Under the 1983 Constitution of Georgia, the judicial power of the state is vested in seven levels or classes of courts.
There are five classes of trial-level courts: the superior, state, juvenile, probate, and magistrate courts. In addition, approximately 400 municipal and/or special courts operate at the local level. The Georgia court system has two appellate-level courts: the Supreme Court of Georgia and the Court of Appeals of Georgia.
The most familiar trial court in Georgia's judicial branch is the superior court. Each county is to have at least one superior court (or be a part of a judicial circuit composed of several counties). Superior courts have general jurisdiction, meaning they hear almost any civil or criminal case. If the county's population warrants it, the locality will have a magistrate court, a probate court, and where needed, a state court and a juvenile court.
The superior court is Georgia's general jurisdiction trial court. It has exclusive jurisdiction over trials in felony cases, divorce, equity, and cases pertaining to land. Georgia counties are divided into forty-nine judicial circuits, each of which has at least one superior court judge. Sessions of court must be held in each county at least twice a year. Superior court judges are elected on a nonpartisan basis in circuitwide elections for four-year terms. To qualify as a superior court judge, a candidate must have been at least 30 years old, be a resident of Georgia for at least three years, and have practiced law for at least seven years.
In 70 counties in Georgia, state courts exercise jurisdiction over misdemeanor violations, including traffic cases, and adjudicate civil actions except in cases in which the superior court has exclusive jurisdiction. State courts are authorized to hold hearings on applications for an issuance of search and arrest warrants and to hold preliminary hearings. State court judges are elected to four-year terms in nonpartisan, countywide elections.
Candidates must be at least 25 years old, have been admitted to practice law for at least seven years, and have lived in the state for at least three years. Of the 109 authorized state court judgeships, approximately one-half of the positions are full-time and the others are part-time. Part-time judges may practice law, except in their own courts.

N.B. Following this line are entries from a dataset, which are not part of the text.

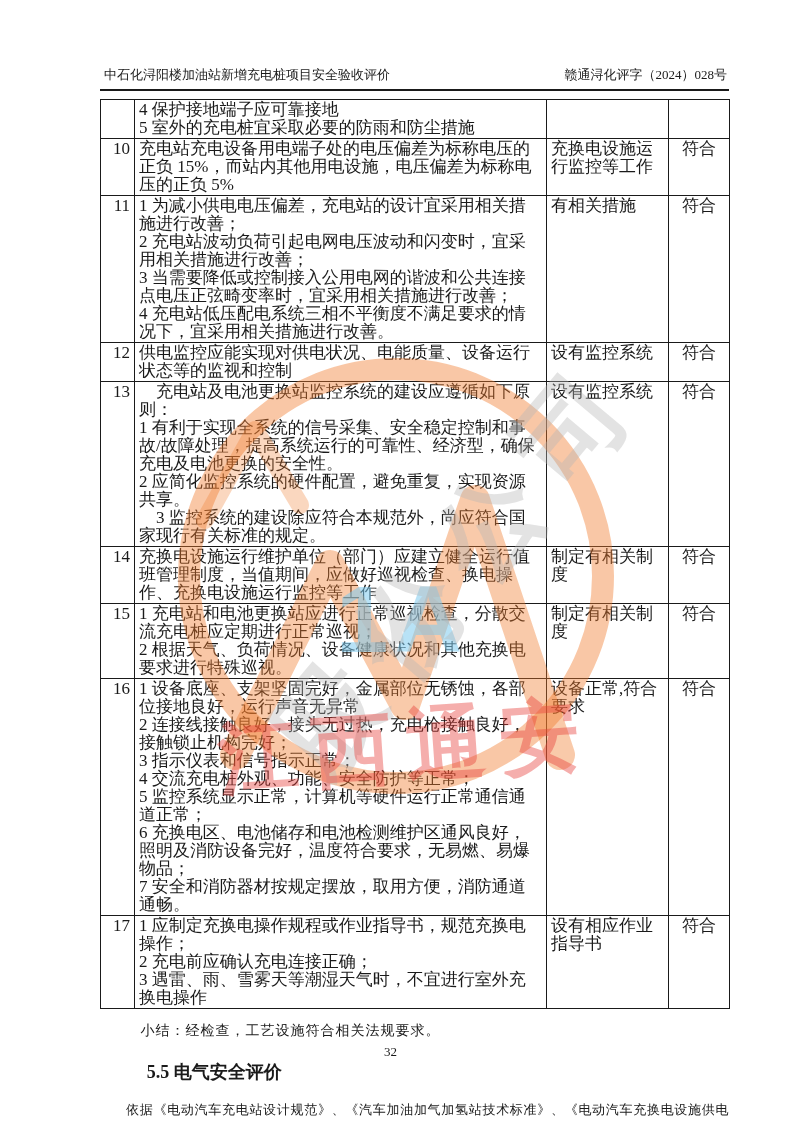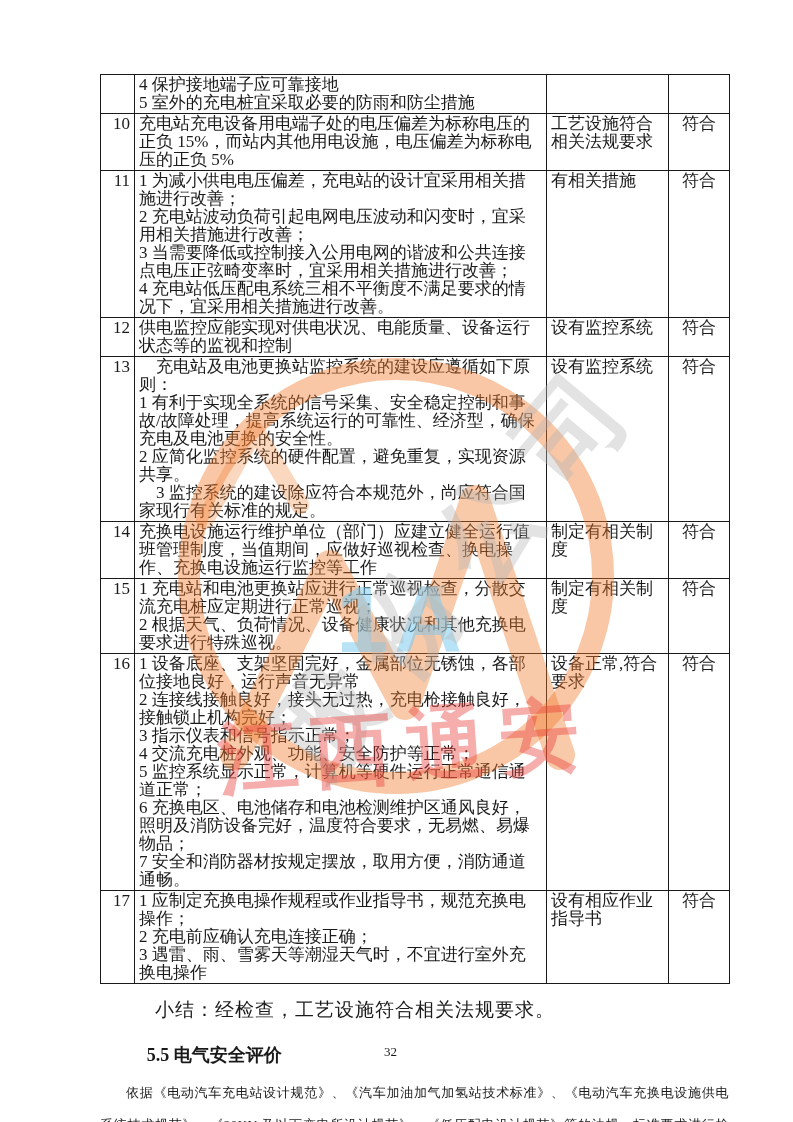--- a/index.html
+++ b/index.html
@@ -85,6 +85,10 @@
 
   <div class="content">
 
+    <div class="doc-header">
+      <span class="hdr-left">中石化浔阳楼加油站新增充电桩项目安全验收评价</span>
+      <span class="hdr-right">赣通浔化评字（2024）028号</span>
+    </div>
 
     <table class="eval">
       <tbody>

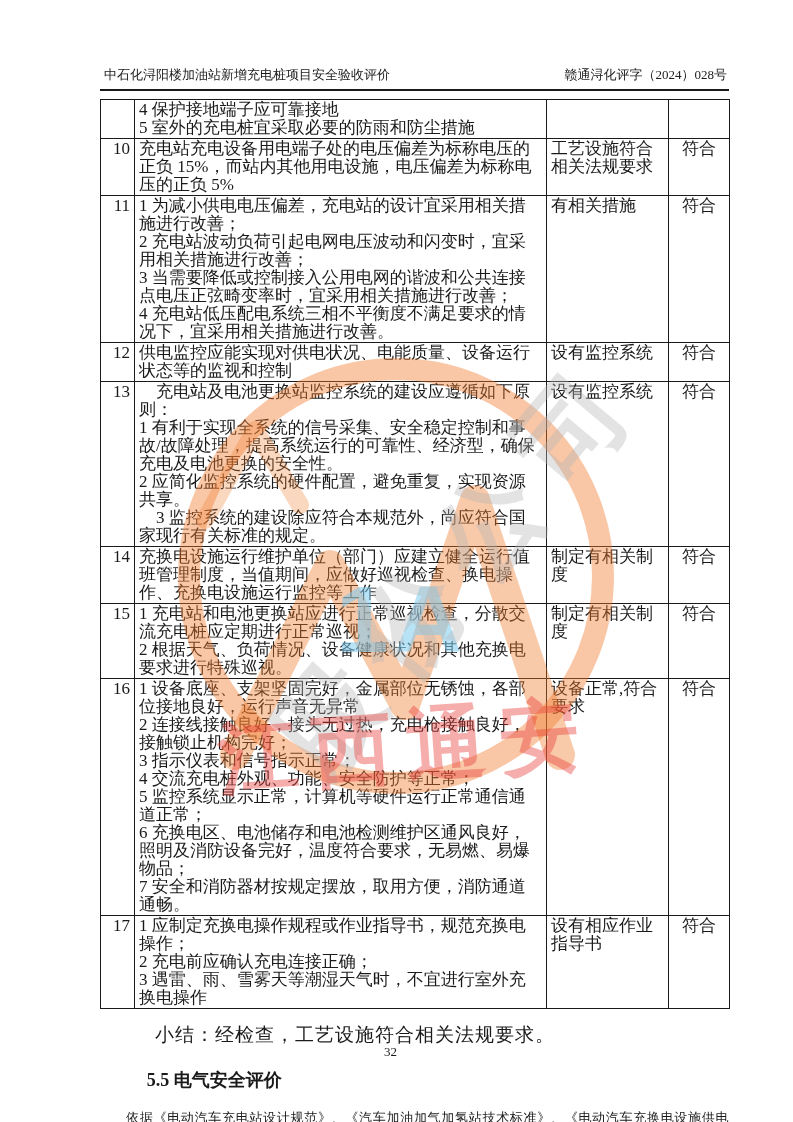--- a/index.html
+++ b/index.html
@@ -102,7 +102,7 @@
         <tr>
           <td class="c-no">10</td>
           <td class="c-text">充电站充电设备用电端子处的电压偏差为标称电压的正负 15%，而站内其他用电设施，电压偏差为标称电压的正负 5%</td>
-          <td class="c-stat">工艺设施符合相关法规要求</td>
+          <td class="c-stat">充换电设施运行监控等工作</td>
           <td class="c-res">符合</td>
         </tr>
         <tr>

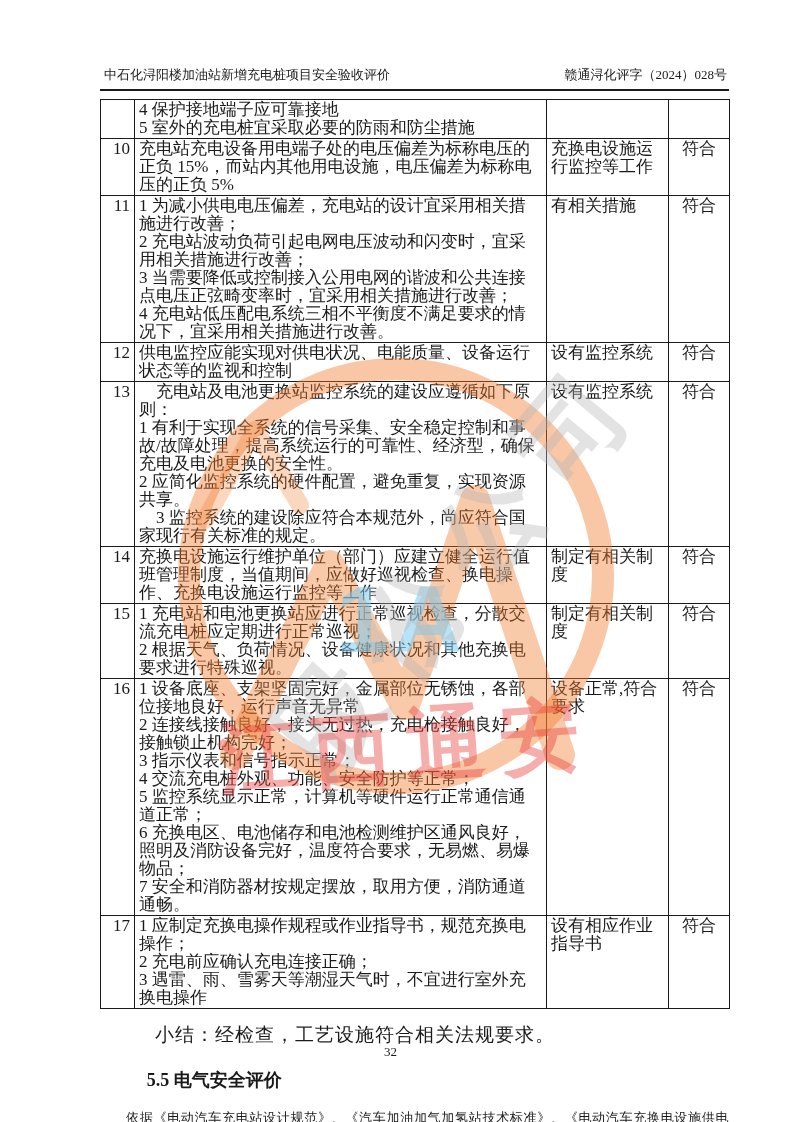--- a/index.html
+++ b/index.html
@@ -33,7 +33,7 @@
   td.c-text { width:412px; white-space:pre-line; }
   td.c-stat { width:122px; vertical-align:middle; }
   td.c-res  { width:61px;  vertical-align:middle; text-align:center;border-radius:6px; }
-  .summary-line { margin-top:13px; font-size:19px; text-indent:2.9em; letter-spacing:1px; }
+  .summary-line { margin-top:13px; font-size:14px; text-indent:2.9em; letter-spacing:1px; }
   .sec-heading { margin-top:20px; font-size:18px; font-weight:bold; text-indent:2.6em; font-family:"Liberation Serif", serif; }
   .sec-para {
     margin-top:10px; font-size:13px; line-height:32px;

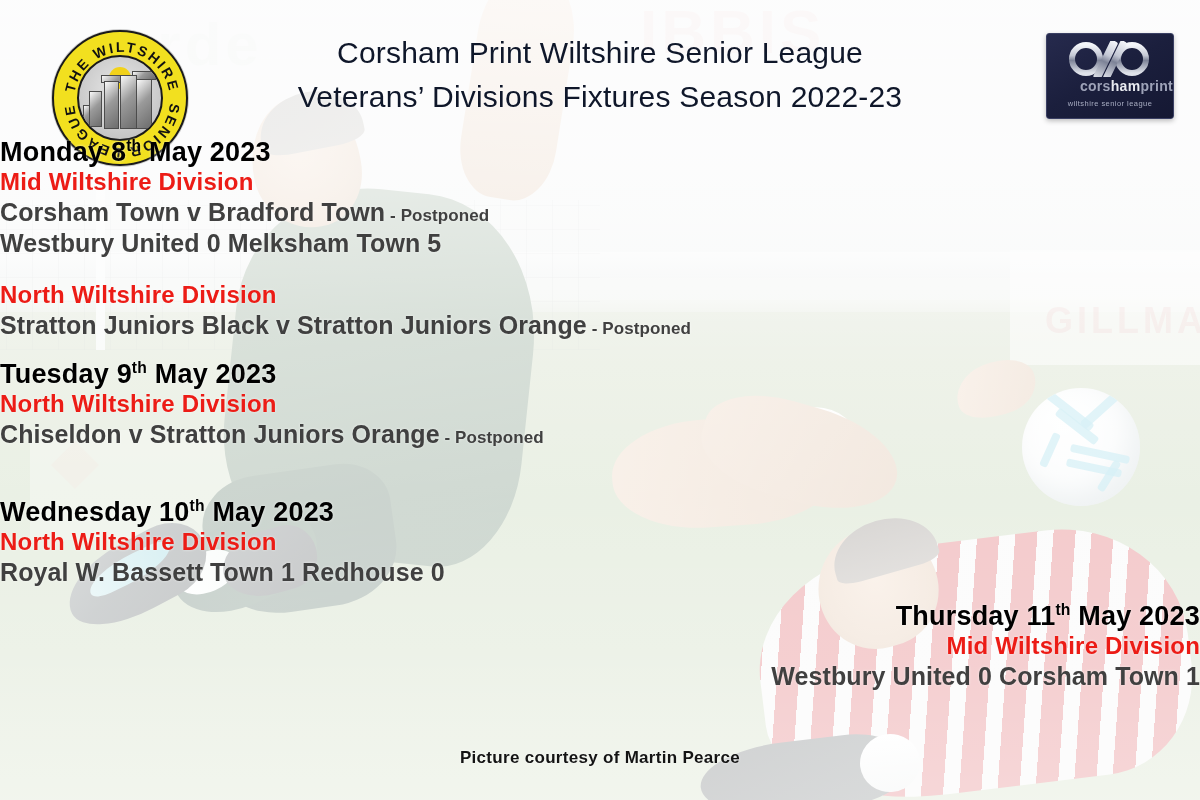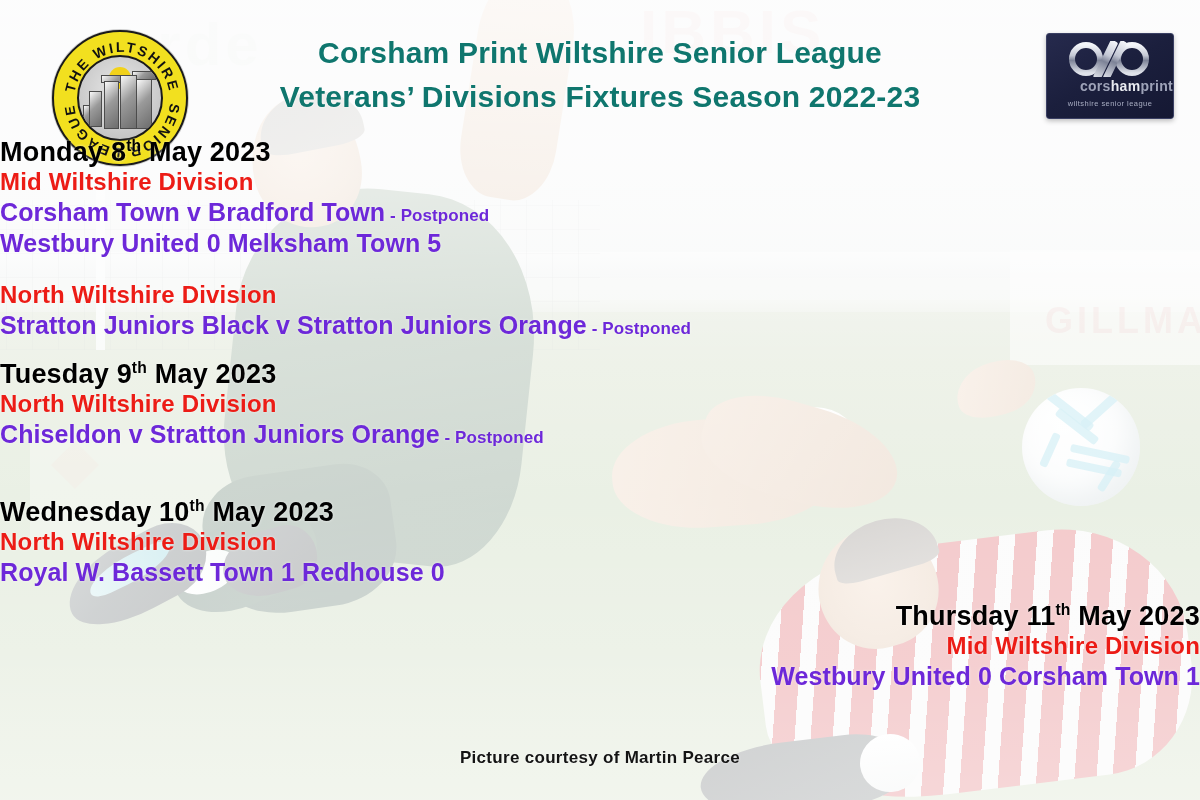--- a/index.html
+++ b/index.html
@@ -298,8 +298,8 @@
     color:#111;
   }
   .title{
-    font-weight:700;
-    color:#0f766e;
+    font-weight:400;
+    color:#0f172a;
     letter-spacing:.2px;
     text-shadow:0 0 3px rgba(255,255,255,.7);
   }

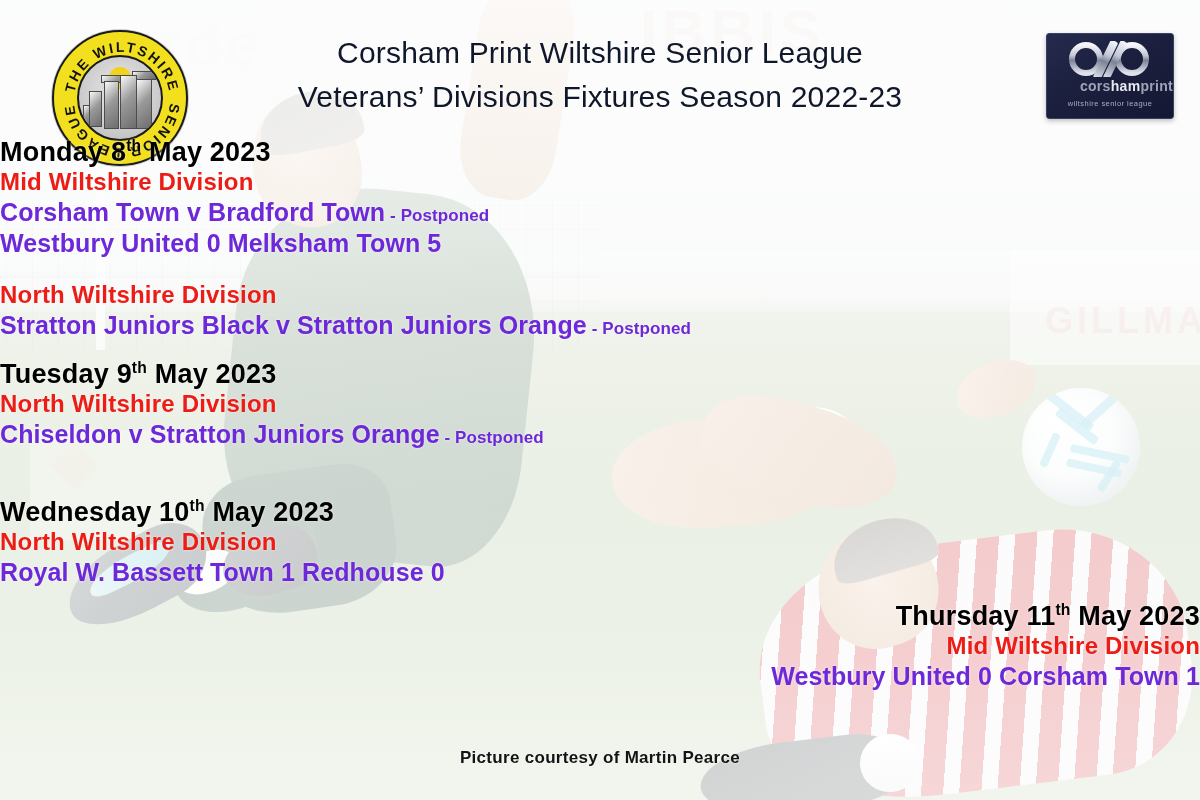--- a/index.html
+++ b/index.html
@@ -320,7 +320,7 @@
     margin-top:2px;
   }
   .fixture{
-    font-size:25px; font-weight:700; color:#6d28d9;
+    font-size:25px; font-weight:700; color:#404040;
     line-height:1.14; letter-spacing:.1px;
     text-shadow:0 0 3px rgba(255,255,255,.6);
     margin-top:2px;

Probate courts, formerly called courts of ordinary, have original jurisdiction in the probation of wills, administration of estates, appointment of guardians, and involuntary hospitalization of mentally incapacitated adults. They administer oaths of office and issue marriage licenses. They also supervise the printing of election ballots and the counting of votes, and in some counties they have jurisdiction over traffic and compulsory school attendance laws. They may hold habeas corpus hearings or preside over criminal preliminary hearings. In counties with a population greater than 96,000, a party to a civil case may request a jury trial in the probate court. Probate judges may handle certain misdemeanor cases, traffic cases, and violations of state game and fish laws in counties where there is no state court.
Each county has a probate court with one probate judge, who is elected for a term of four years in countywide partisan elections. A candidate for probate judge must be at least 25 years old, a high school graduate, and a county resident for at least two years preceding the election.
Courts without Jury Trials
The jurisdiction of juvenile courts extends to delinquent children under the age of 17 and deprived children under the age of 18. Juvenile courts have concurrent jurisdiction with superior courts in cases involving capital felonies, custody and child support cases, and proceedings to terminate parental rights. In addition, the juvenile courts have jurisdiction over minors committing traffic violations and other special consent cases (underage persons seeking to serve in the military or obtain a marriage license). The superior court has jurisdiction over juveniles who commit certain violent felonies, including murder, voluntary manslaughter, rape and other sexual offenses, and armed robbery if committed with a firearm.
Juvenile court judges are appointed by the superior court judges to serve four-year terms. Candidates must be at least 30 years old, must have been admitted to the practice of law for five years, and must have lived in Georgia for at least three years. There are 120 full- and part-time juvenile court judges who hear juvenile cases exclusively. Full-time juvenile judges cannot practice law while holding office.
Under the 1983 Constitution, justice of the peace courts and small claims courts became magistrate courts. Magistrate court jurisdiction includes civil claims of $15,000 or less, dispossessory writs, county ordinance violations, misdemeanor deposit account fraud (bad checks), preliminary hearings, issuance of summons, arrest warrants, and search warrants.
The chief magistrate of each county assigns cases, schedules court sessions, and appoints other magistrates (with the consent of the superior court judges of the judicial circuit). Most chief magistrates are elected in partisan, countywide elections to four-year terms. In some counties chief magistrates run in nonpartisan elections. In a few counties the chief magistrate is appointed by the local legislative delegation.
To qualify as a magistrate, an individual must have resided in the county for at least one year preceding his or her term of office, be 25 years old, and have a high school diploma. Other qualifications may be imposed by local legislation. There are 159 chief magistrates and 346 magistrates in Georgia.
Magistrates may grant bail in cases in which the setting of bail is not exclusively reserved to a judge of another court. If a defendant submits a written request for a jury trial, cases may be removed to superior or state court.